First of all, screw that silly LiveJournal strike. What a bunch of horseshite.
Second, I can’t believe the nonsense that continues over the so-called Shroud of Turin. It’s merely more evidence of how deluded human beings can latch onto a single explanation of something and pursue it to the frayed ends of reason. The BBC writer says, “The mysterious image of a crucified man has refused to lie down and die.” Please! Actually, it’s more like the cranks won’t lie down and die. They can’t come up with a single document — not one line of writing — that was contemporary with the supposed life of Jesus, but they have this mysterious “shroud” of the “historical Christ”? What next? The Toothpicks of Turin? The Toilet Paper of Turin?
Thankfully, there’s plenty of great work done on debunking this madness. Check out the article about the French scientists who created their own Shroud.

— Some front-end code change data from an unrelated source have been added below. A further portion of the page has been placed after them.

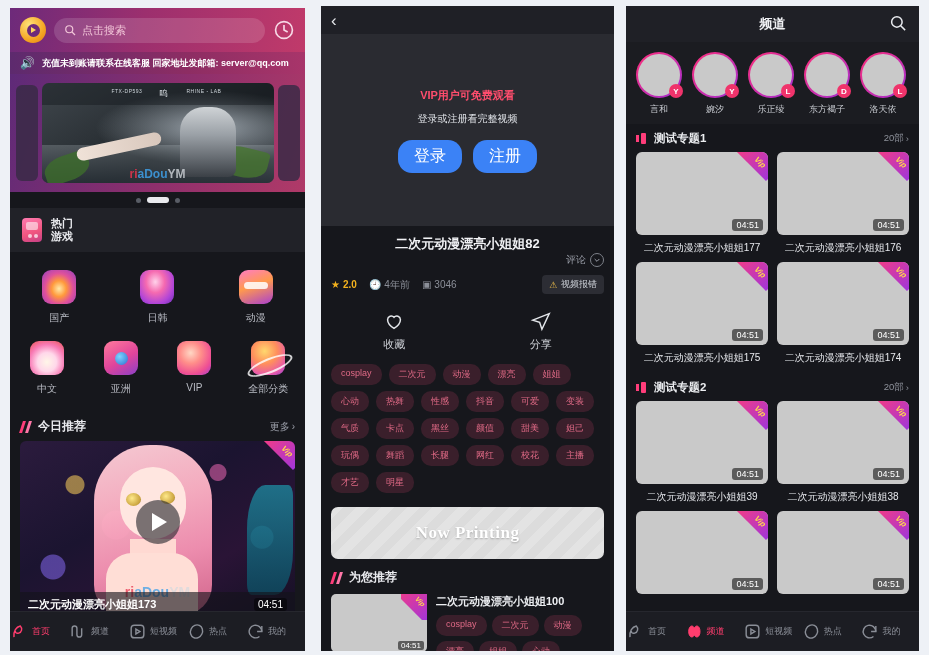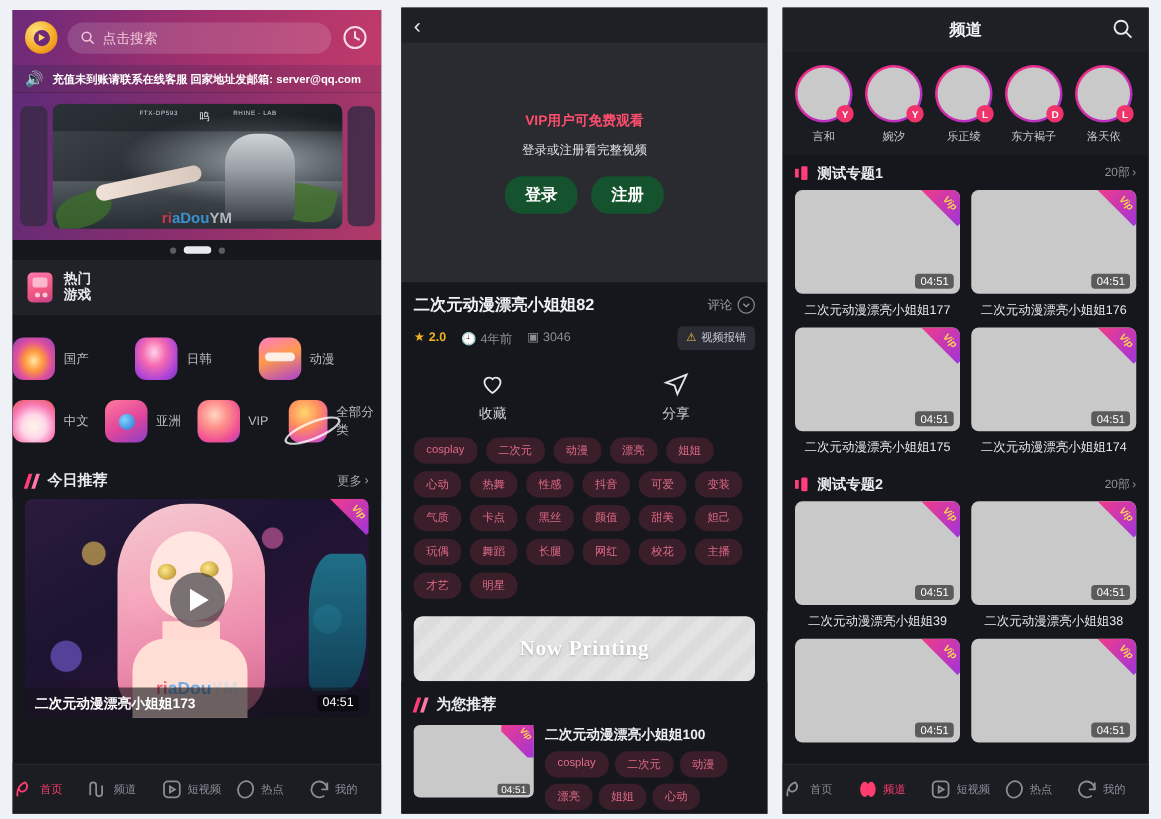"登录" .pbtn { background: #14532d -> #3b82f6; font-size: 13px -> 16px; font-weight: bold -> normal }
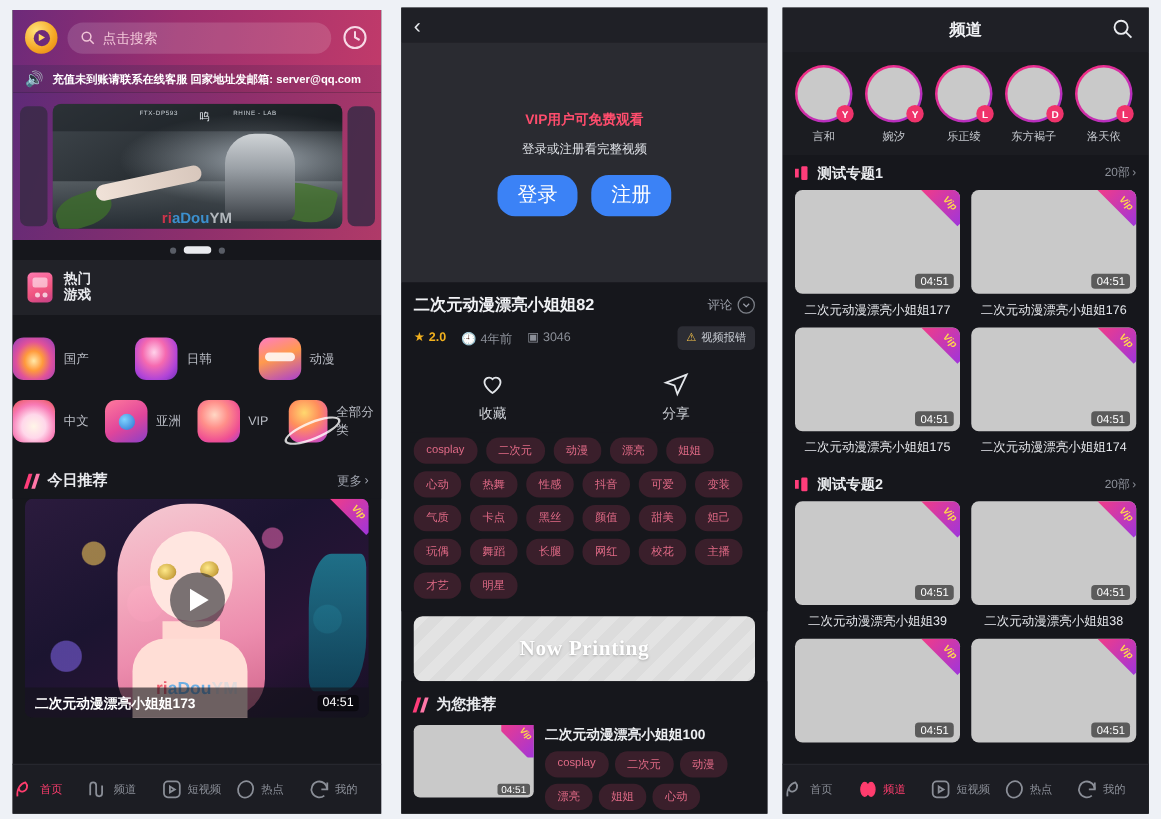"二次元动漫漂亮小姐姐82" .vtitle-row { flex-direction: none -> column }
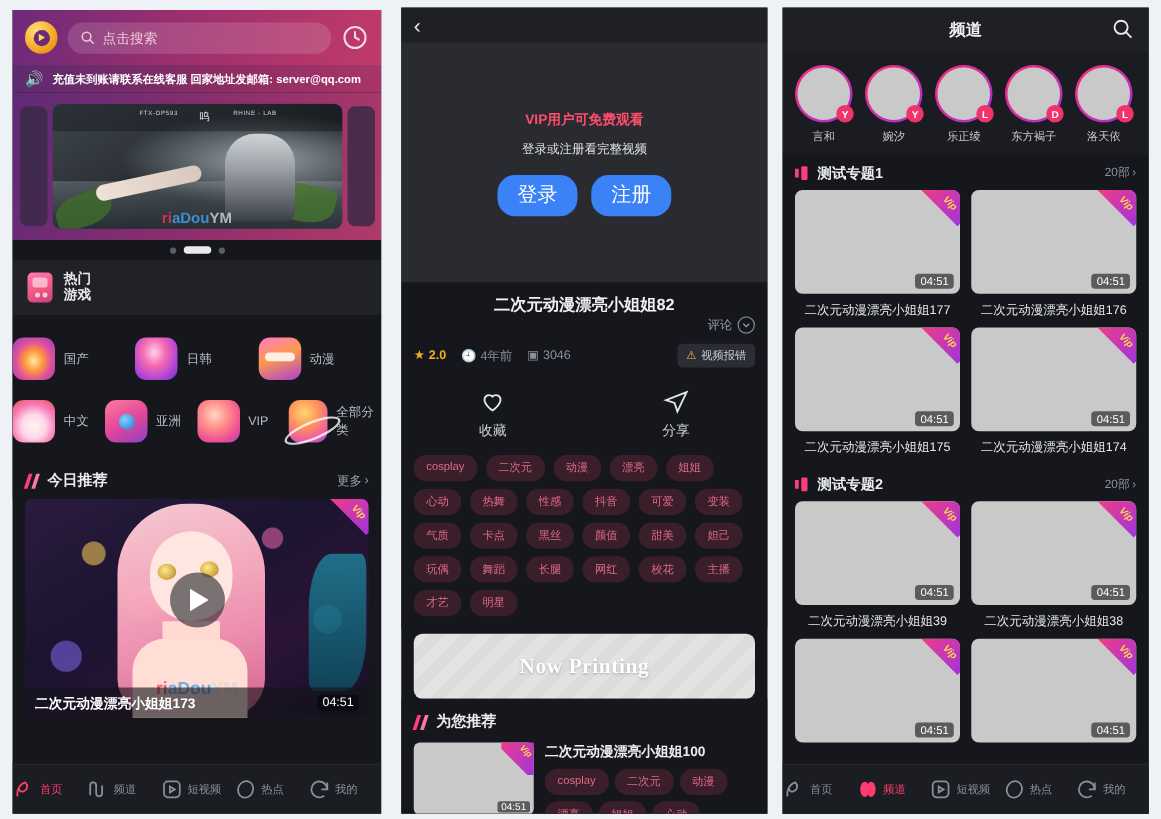"国产" .cat { flex-direction: none -> column }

King Arthur: Go and tell your master that we have been charged by God with a sacred quest. If he will give us food and shelter for the night, he can join us in our quest for the Holy Grail.
French Soldier: Well, I’ll ask him, but I don’t think he will be very keen. Uh, he’s already got one, you see.
King Arthur: What?
Sir Galahad: He said they’ve already got one!
King Arthur: Are you sure he’s got one?
French Soldier: Oh yes, it’s very nice!
Glad to see the BBC, though, is on top of entertainment, if not science.